What to produce = Exactly reproduce the lines from the line that has "creating virtualized environments." down to the last line of the entries, inclusive.

Records supplied =
*-*-*
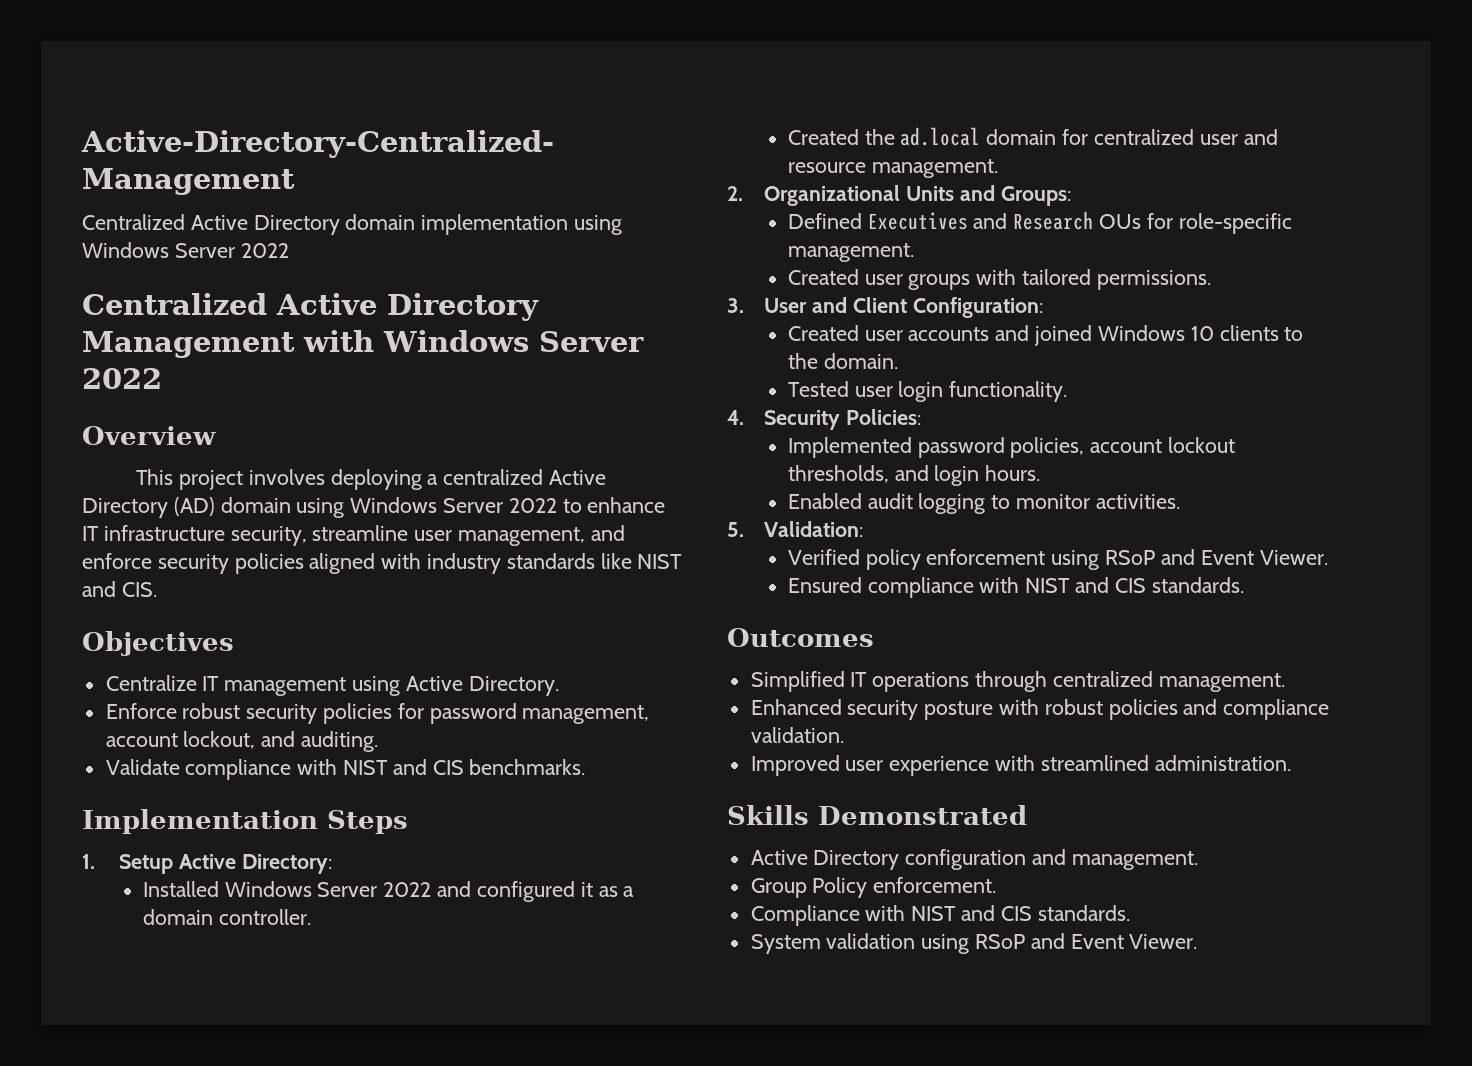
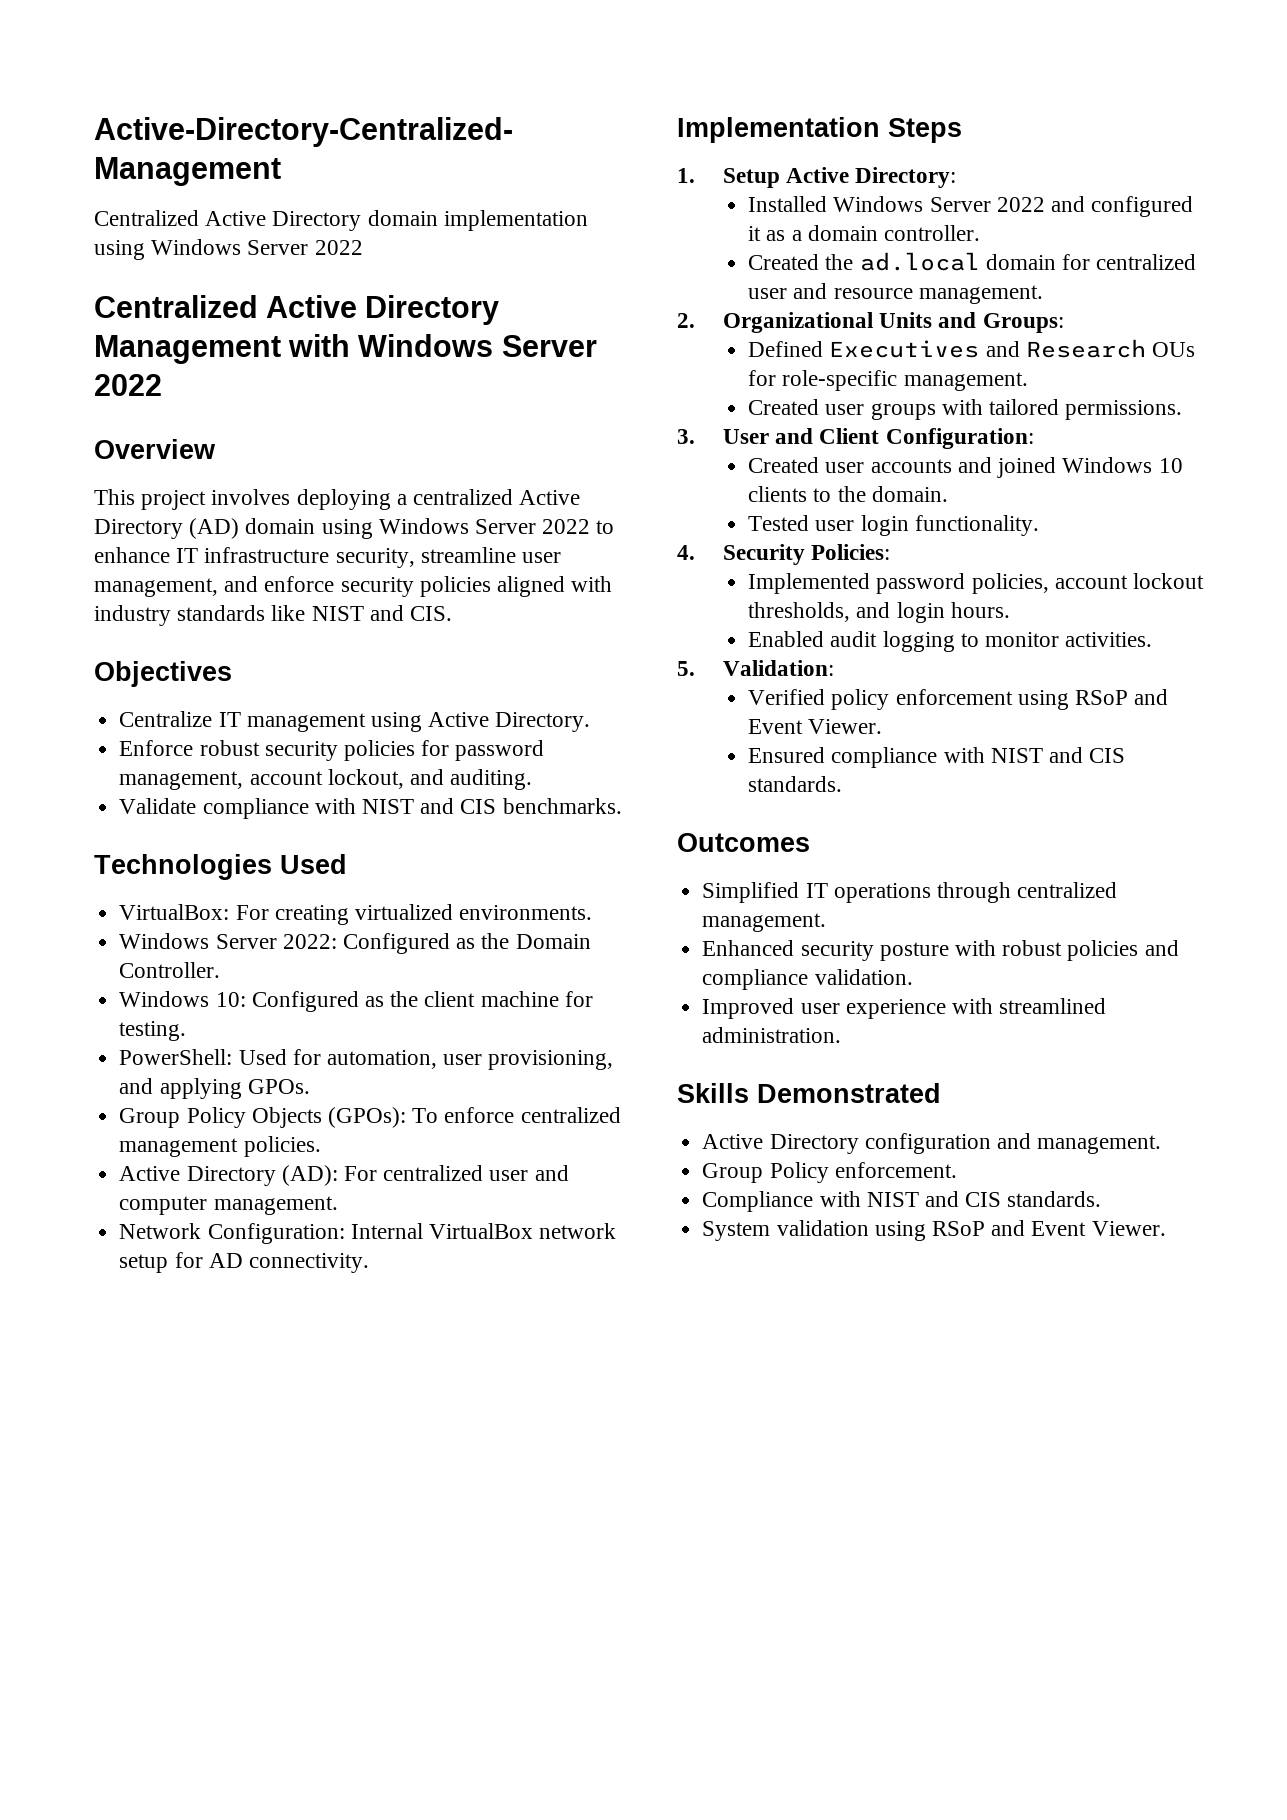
+ Technologies Used
+ VirtualBox: For creating virtualized environments.
+ Windows Server 2022: Configured as the Domain Controller.
+ Windows 10: Configured as the client machine for testing.
+ PowerShell: Used for automation, user provisioning, and applying GPOs.
+ Group Policy Objects (GPOs): To enforce centralized management policies.
+ Active Directory (AD): For centralized user and computer management.
+ Network Configuration: Internal VirtualBox network setup for AD connectivity.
*-*-*
Written answer =
+ VirtualBox: For creating virtualized environments.
+ Windows Server 2022: Configured as the Domain Controller.
+ Windows 10: Configured as the client machine for testing.
+ PowerShell: Used for automation, user provisioning, and applying GPOs.
+ Group Policy Objects (GPOs): To enforce centralized management policies.
+ Active Directory (AD): For centralized user and computer management.
+ Network Configuration: Internal VirtualBox network setup for AD connectivity.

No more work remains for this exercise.